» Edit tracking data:

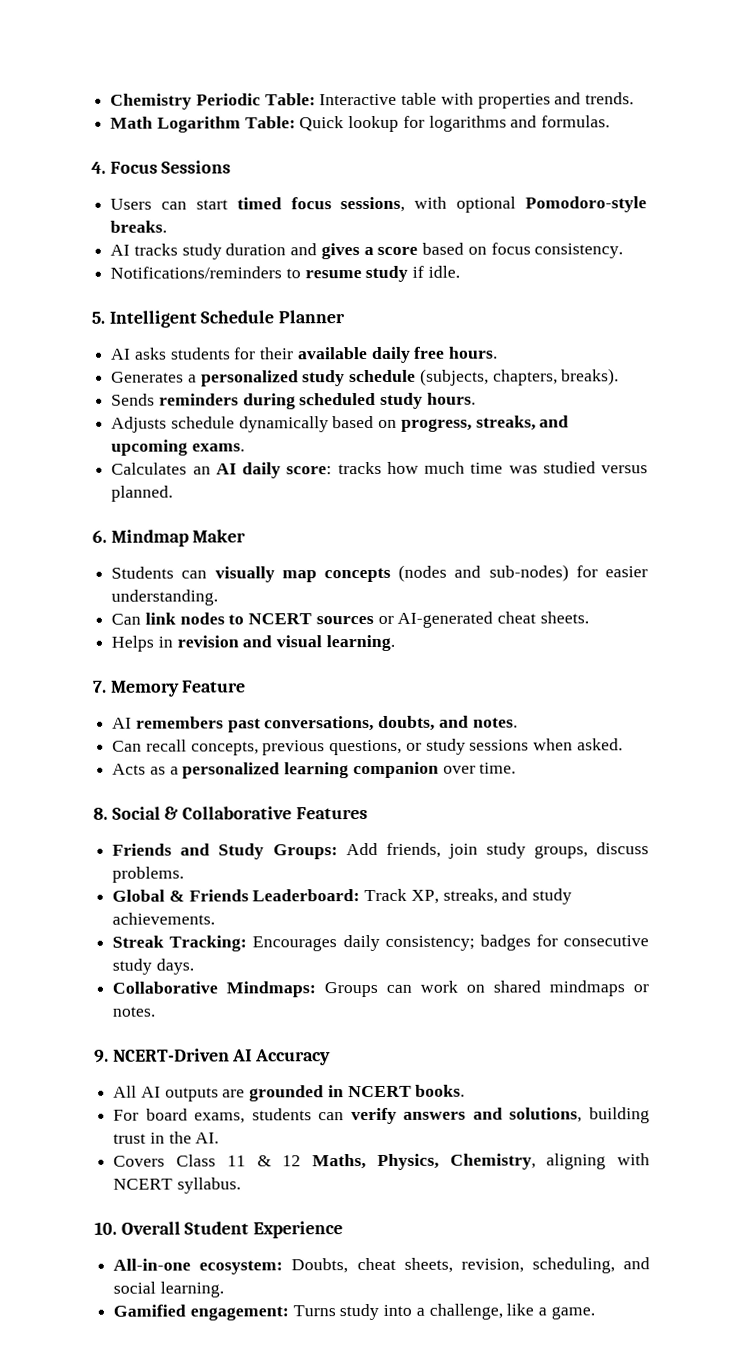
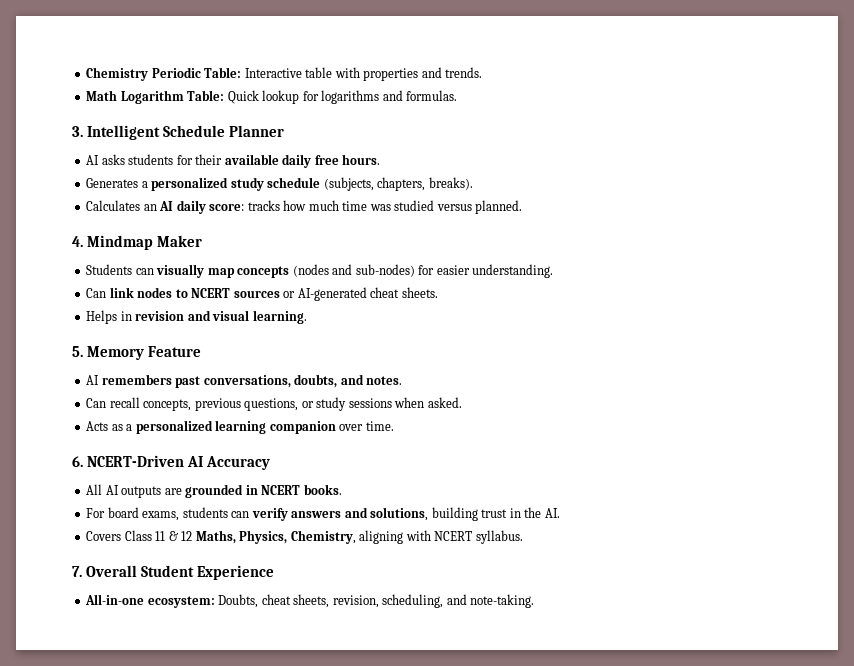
- 4. Focus Sessions
- Users can start timed focus sessions, with optional Pomodoro-style breaks.
- AI tracks study duration and gives a score based on focus consistency.
- Notifications/reminders to resume study if idle.
- 5. Intelligent Schedule Planner
+ 3. Intelligent Schedule Planner
- Sends reminders during scheduled study hours.
- Adjusts schedule dynamically based on progress, streaks, and upcoming exams.
- 6. Mindmap Maker
+ 4. Mindmap Maker
- 7. Memory Feature
+ 5. Memory Feature
- 8. Social & Collaborative Features
- Friends and Study Groups: Add friends, join study groups, discuss problems.
- Global & Friends Leaderboard: Track XP, streaks, and study achievements.
- Streak Tracking: Encourages daily consistency; badges for consecutive study days.
- Collaborative Mindmaps: Groups can work on shared mindmaps or notes.
- 9. NCERT-Driven AI Accuracy
+ 6. NCERT-Driven AI Accuracy
- 10. Overall Student Experience
+ 7. Overall Student Experience
- All-in-one ecosystem: Doubts, cheat sheets, revision, scheduling, and social learning.
- Gamified engagement: Turns study into a challenge, like a game.
+ All-in-one ecosystem: Doubts, cheat sheets, revision, scheduling, and note-taking.

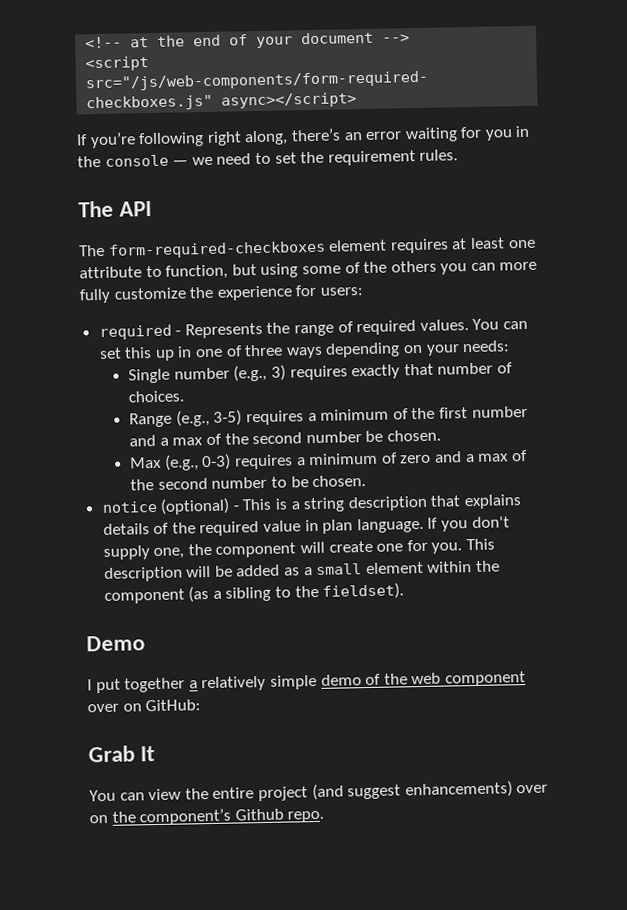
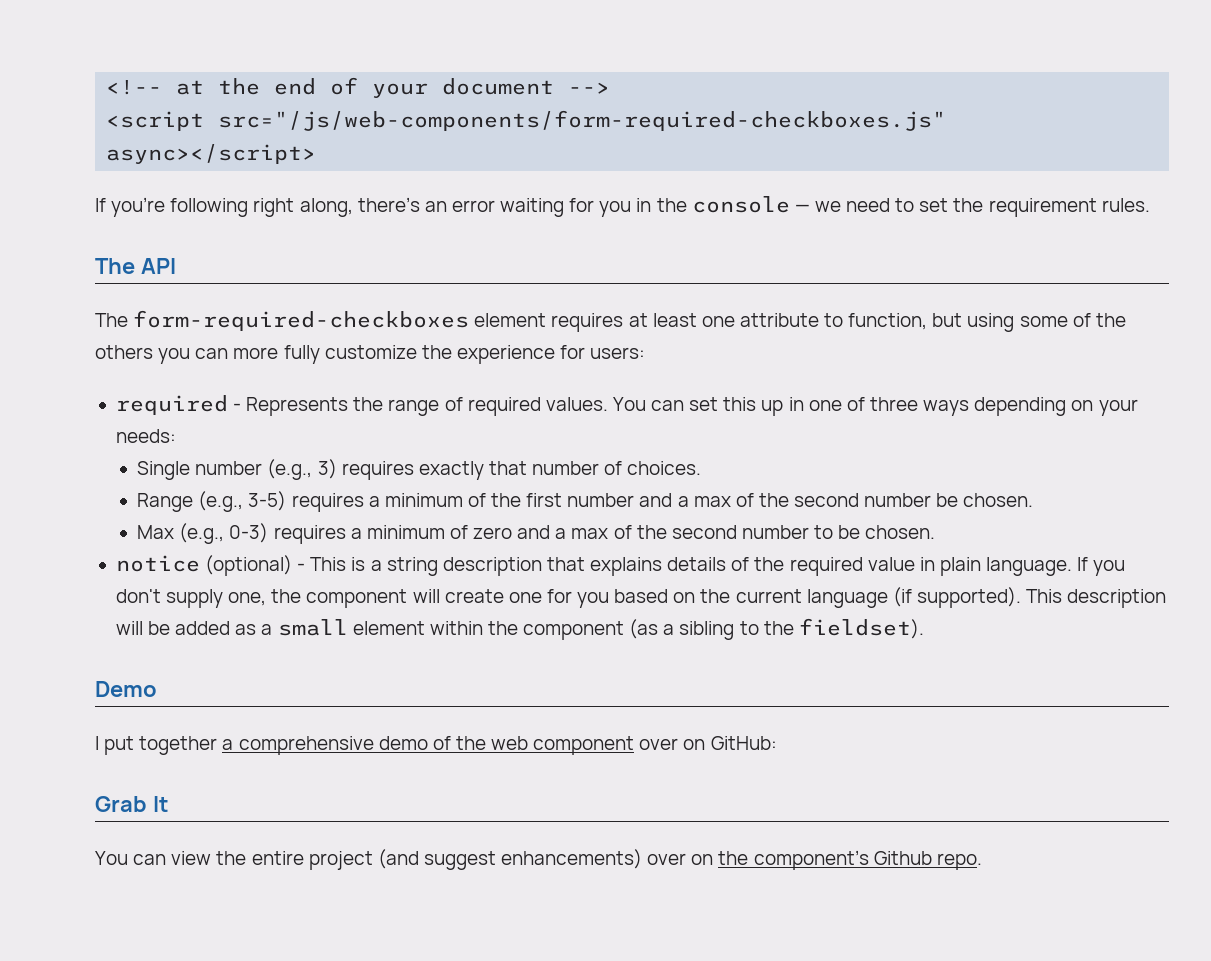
- notice (optional) - This is a string description that explains details of the required value in plan language.
+ notice (optional) - This is a string description that explains details of the required value in plain language.
- If you don't supply one, the component will create one for you.
+ If you don't supply one, the component will create one for you based on the current language (if supported).
- I put together a relatively simple demo of the web component over on GitHub:
+ I put together a comprehensive demo of the web component over on GitHub:

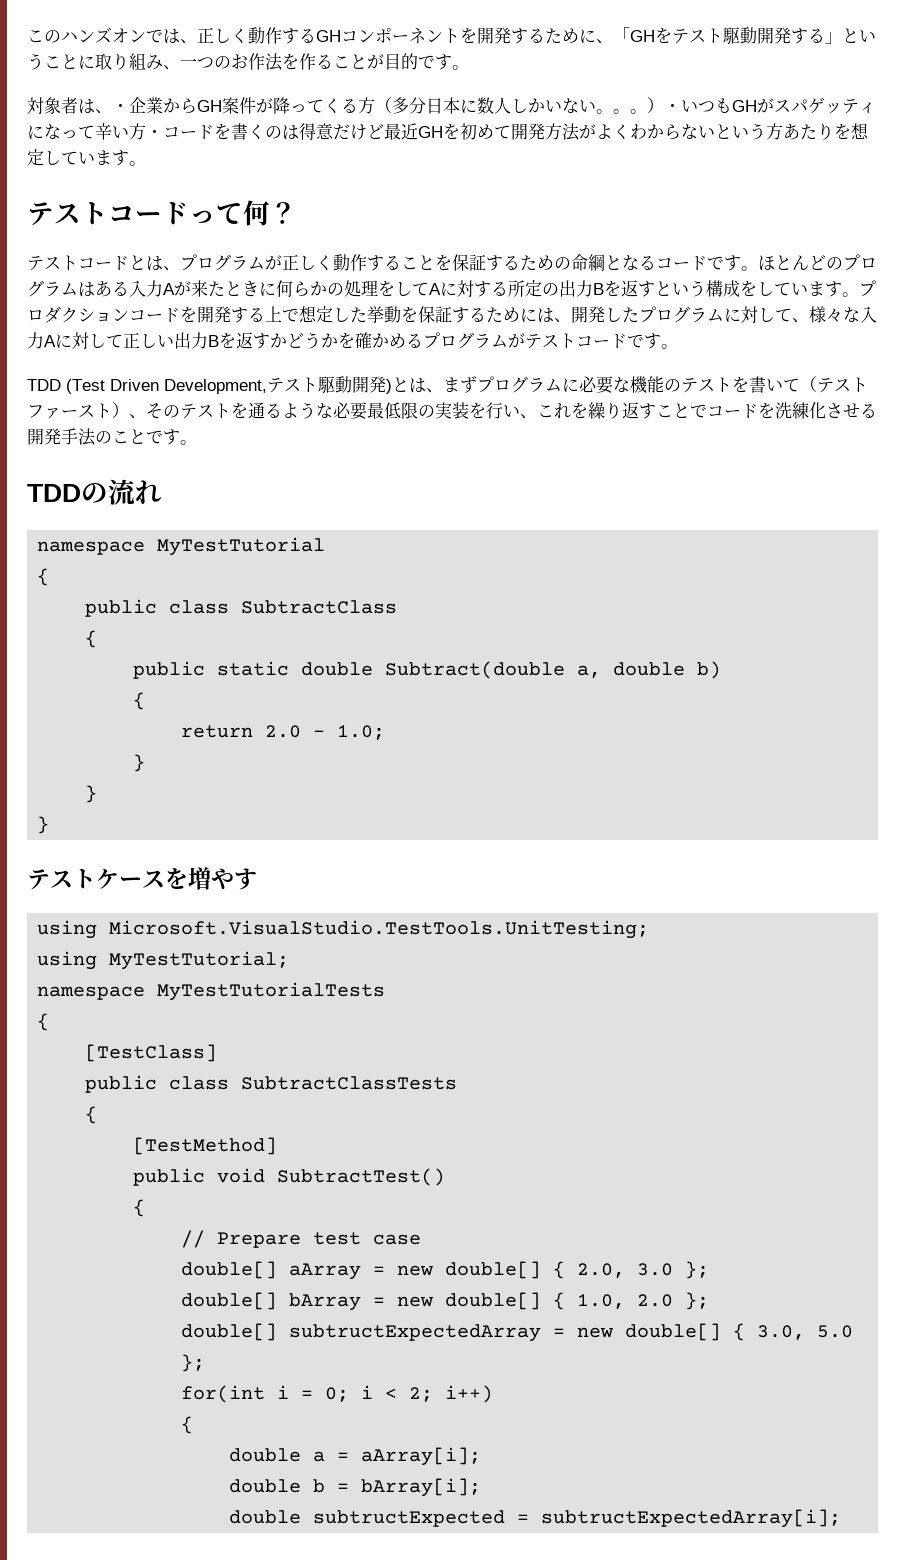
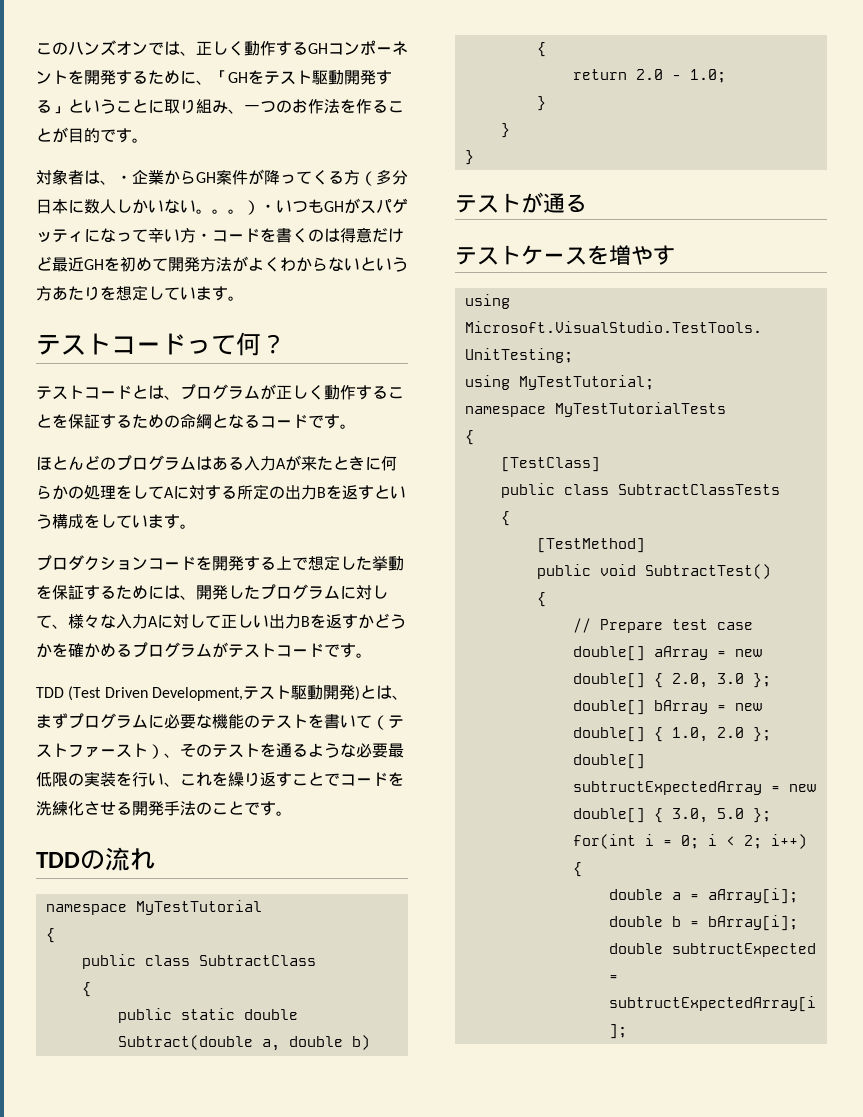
- テストコードとは、プログラムが正しく動作することを保証するための命綱となるコードです。ほとんどのプログラムはある入力Aが来たときに何らかの処理をしてAに対する所定の出力Bを返すという構成をしています。プロダクションコードを開発する上で想定した挙動を保証するためには、開発したプログラムに対して、様々な入力Aに対して正しい出力Bを返すかどうかを確かめるプログラムがテストコードです。
+ テストコードとは、プログラムが正しく動作することを保証するための命綱となるコードです。
+ ほとんどのプログラムはある入力Aが来たときに何らかの処理をしてAに対する所定の出力Bを返すという構成をしています。
+ プロダクションコードを開発する上で想定した挙動を保証するためには、開発したプログラムに対して、様々な入力Aに対して正しい出力Bを返すかどうかを確かめるプログラムがテストコードです。
+ テストが通る

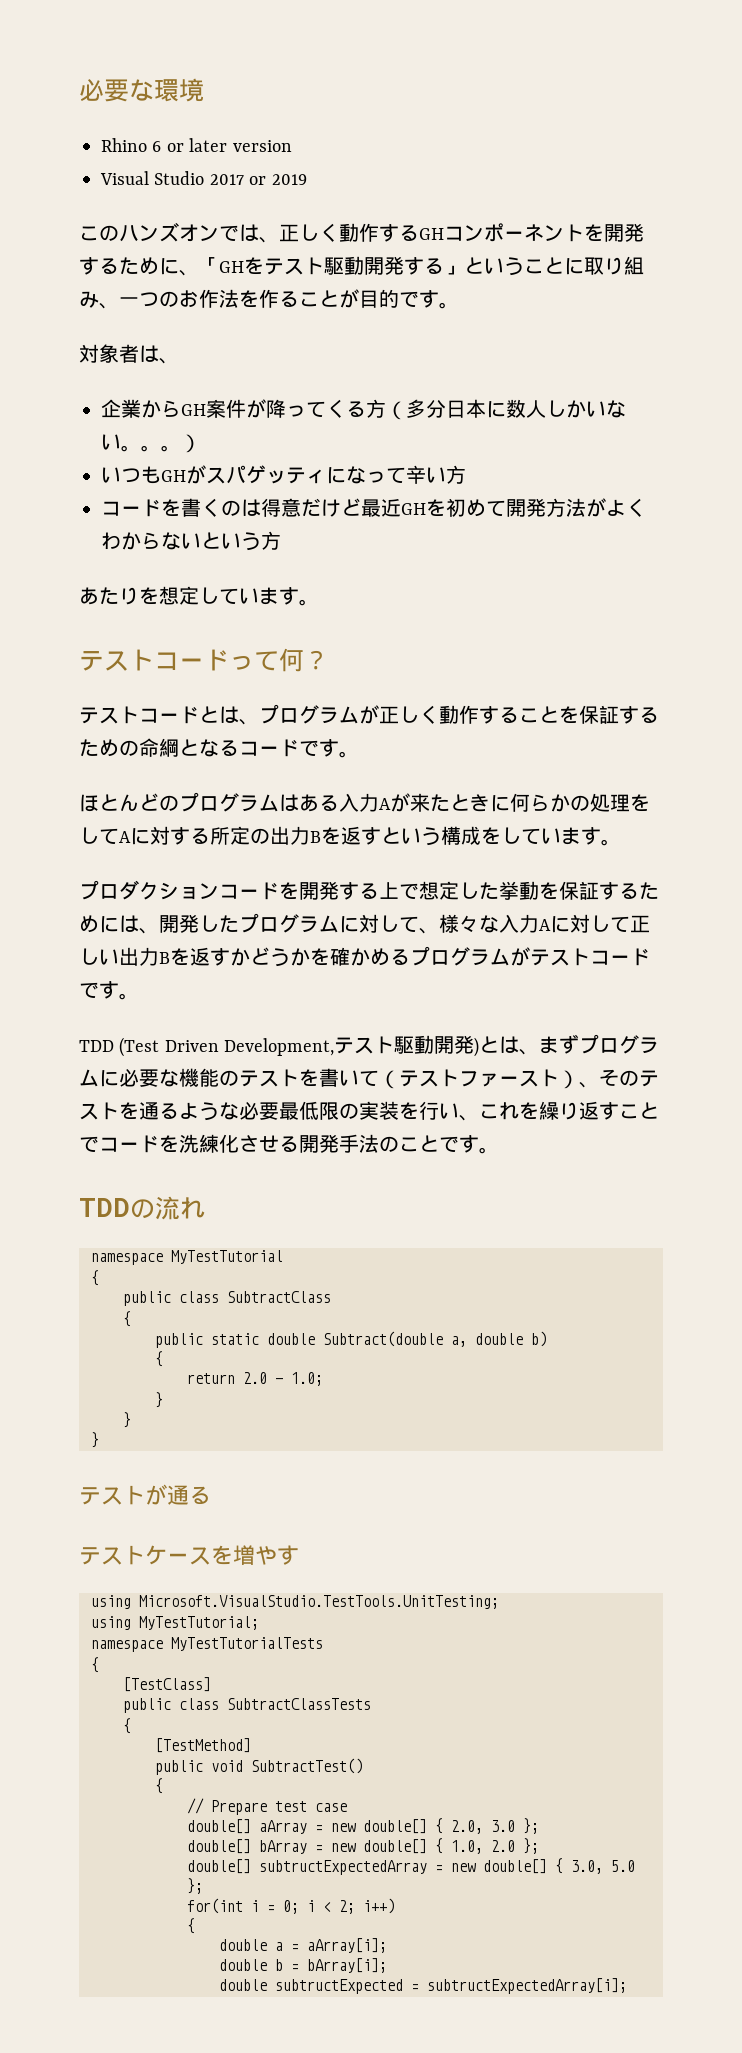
+ 必要な環境
+ Rhino 6 or later version
+ Visual Studio 2017 or 2019
- 対象者は、・企業からGH案件が降ってくる方（多分日本に数人しかいない。
+ 対象者は、
+ 企業からGH案件が降ってくる方（多分日本に数人しかいない。
- 。）・いつもGHがスパゲッティになって辛い方・コードを書くのは得意だけど最近GHを初めて開発方法がよくわからないという方あたりを想定しています。
+ 。）
+ いつもGHがスパゲッティになって辛い方
+ コードを書くのは得意だけど最近GHを初めて開発方法がよくわからないという方
+ あたりを想定しています。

» What to produce: Please output all of the entries above exactly, but without any picture.

» Output for this task:
- 4. Focus Sessions
- Users can start timed focus sessions, with optional Pomodoro-style breaks.
- AI tracks study duration and gives a score based on focus consistency.
- Notifications/reminders to resume study if idle.
- 5. Intelligent Schedule Planner
+ 3. Intelligent Schedule Planner
- Sends reminders during scheduled study hours.
- Adjusts schedule dynamically based on progress, streaks, and upcoming exams.
- 6. Mindmap Maker
+ 4. Mindmap Maker
- 7. Memory Feature
+ 5. Memory Feature
- 8. Social & Collaborative Features
- Friends and Study Groups: Add friends, join study groups, discuss problems.
- Global & Friends Leaderboard: Track XP, streaks, and study achievements.
- Streak Tracking: Encourages daily consistency; badges for consecutive study days.
- Collaborative Mindmaps: Groups can work on shared mindmaps or notes.
- 9. NCERT-Driven AI Accuracy
+ 6. NCERT-Driven AI Accuracy
- 10. Overall Student Experience
+ 7. Overall Student Experience
- All-in-one ecosystem: Doubts, cheat sheets, revision, scheduling, and social learning.
- Gamified engagement: Turns study into a challenge, like a game.
+ All-in-one ecosystem: Doubts, cheat sheets, revision, scheduling, and note-taking.

- notice (optional) - This is a string description that explains details of the required value in plan language.
+ notice (optional) - This is a string description that explains details of the required value in plain language.
- If you don't supply one, the component will create one for you.
+ If you don't supply one, the component will create one for you based on the current language (if supported).
- I put together a relatively simple demo of the web component over on GitHub:
+ I put together a comprehensive demo of the web component over on GitHub:

- テストコードとは、プログラムが正しく動作することを保証するための命綱となるコードです。ほとんどのプログラムはある入力Aが来たときに何らかの処理をしてAに対する所定の出力Bを返すという構成をしています。プロダクションコードを開発する上で想定した挙動を保証するためには、開発したプログラムに対して、様々な入力Aに対して正しい出力Bを返すかどうかを確かめるプログラムがテストコードです。
+ テストコードとは、プログラムが正しく動作することを保証するための命綱となるコードです。
+ ほとんどのプログラムはある入力Aが来たときに何らかの処理をしてAに対する所定の出力Bを返すという構成をしています。
+ プロダクションコードを開発する上で想定した挙動を保証するためには、開発したプログラムに対して、様々な入力Aに対して正しい出力Bを返すかどうかを確かめるプログラムがテストコードです。
+ テストが通る

+ 必要な環境
+ Rhino 6 or later version
+ Visual Studio 2017 or 2019
- 対象者は、・企業からGH案件が降ってくる方（多分日本に数人しかいない。
+ 対象者は、
+ 企業からGH案件が降ってくる方（多分日本に数人しかいない。
- 。）・いつもGHがスパゲッティになって辛い方・コードを書くのは得意だけど最近GHを初めて開発方法がよくわからないという方あたりを想定しています。
+ 。）
+ いつもGHがスパゲッティになって辛い方
+ コードを書くのは得意だけど最近GHを初めて開発方法がよくわからないという方
+ あたりを想定しています。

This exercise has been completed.